Try it: Identify and copy all lines of the material where the string "italic" is found.
==*==
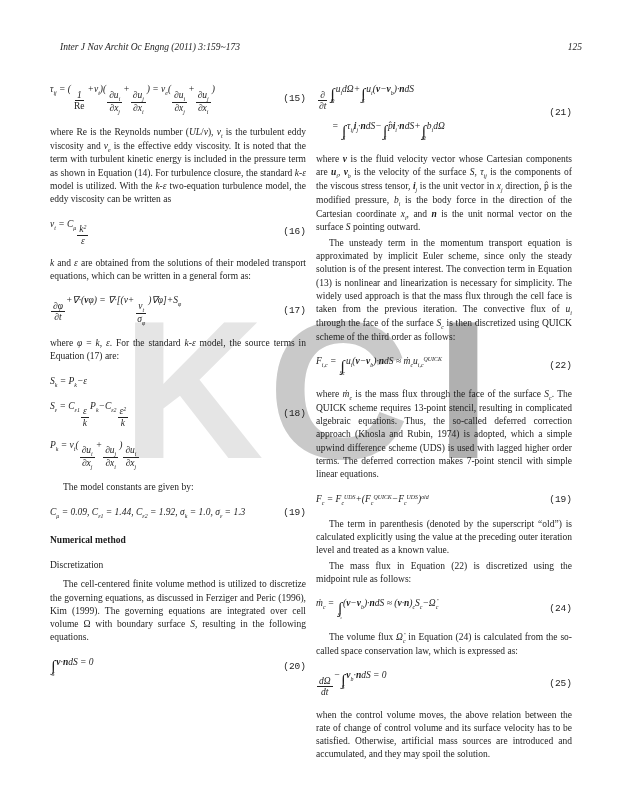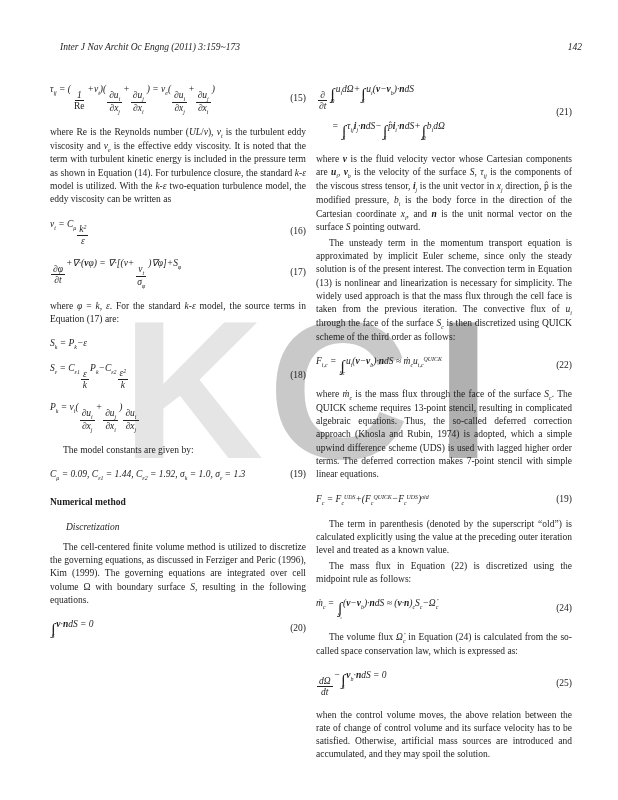--- a/index.html
+++ b/index.html
@@ -54,7 +54,7 @@
 
   <div class="header">
     <span>Inter J Nav Archit Oc Engng (2011) 3:159~173</span>
-    <span class="pg">142</span>
+    <span class="pg">125</span>
   </div>
 
   <div class="columns">

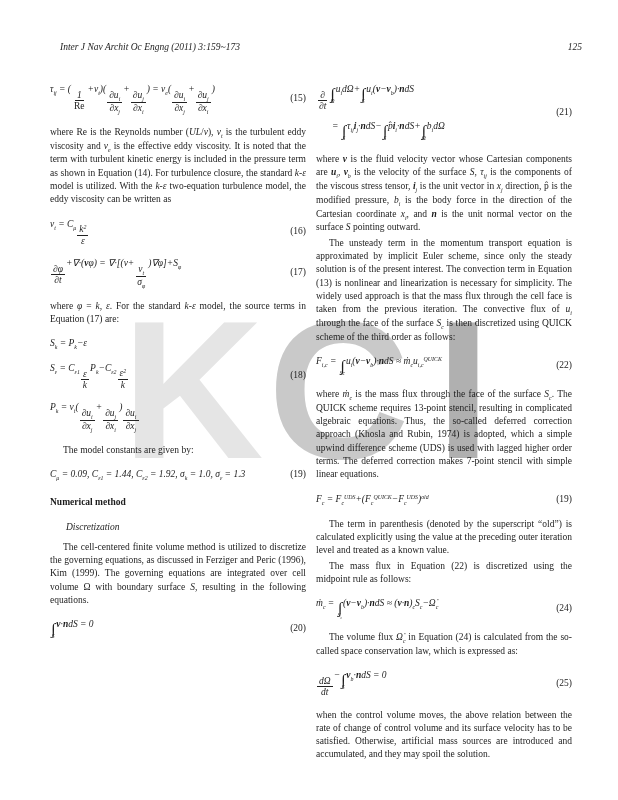--- a/index.html
+++ b/index.html
@@ -24,7 +24,7 @@
   
   .eq{display:flex;align-items:center;margin:11px 0;}
   .eqbody{flex:1;}
-  .eqnum{margin-left:11px;white-space:nowrap;}
+  .eqnum{margin-left:11px;white-space:nowrap;font-family:Liberation Mono, monospace;}
   .math{font-style:italic;}
   .eq21-line2{padding-left:16px;margin-top:9px;}
   .mrm{font-style:normal;}

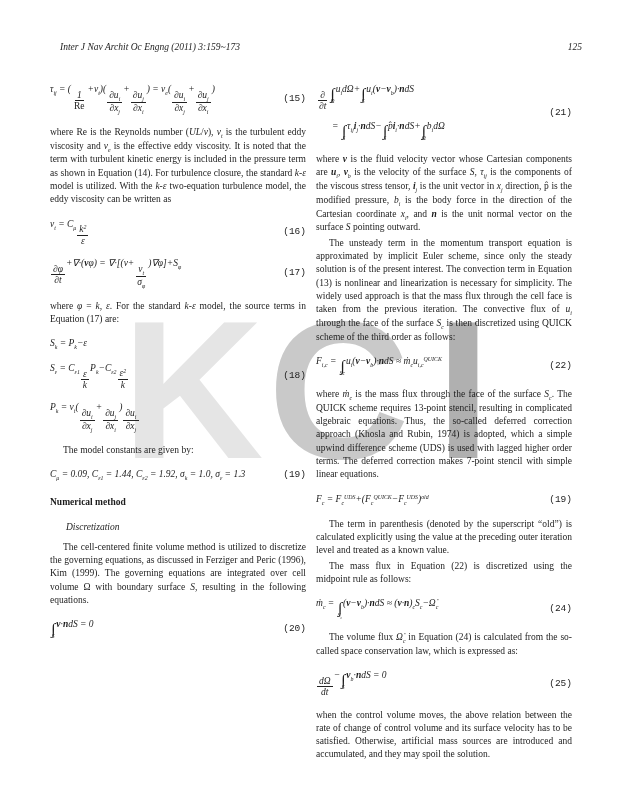--- a/index.html
+++ b/index.html
@@ -91,6 +91,7 @@
         <span class="eqnum">(16)</span>
       </div>
 
+      <p class="para"><span class="mit">k</span> and <span class="mit">ε</span> are obtained from the solutions of their modeled transport equations, which can be written in a general form as:</p>
 
       <div class="eq">
         <span class="eqbody math"><span class="mfrac">

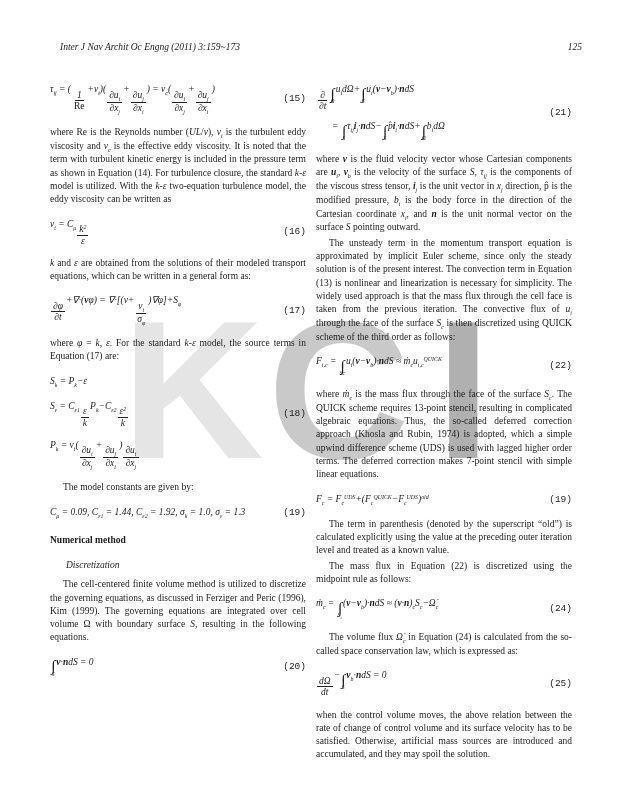--- a/index.html
+++ b/index.html
@@ -20,7 +20,7 @@
   .para{text-align:justify;margin:0 0 2px 0;}
   .ind{text-indent:13px;}
   .h-bold{font-weight:bold;margin:14px 0 6px 0;}
-  .h-italic{font-style:italic;margin:12px 0 6px 16px;}
+  .h-italic{margin:12px 0 6px 0;}
   
   .eq{display:flex;align-items:center;margin:11px 0;}
   .eqbody{flex:1;}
==*==
Task output:
   .math{font-style:italic;}
-  .h-italic{font-style:italic;margin:12px 0 6px 16px;}
+  .h-italic{margin:12px 0 6px 0;}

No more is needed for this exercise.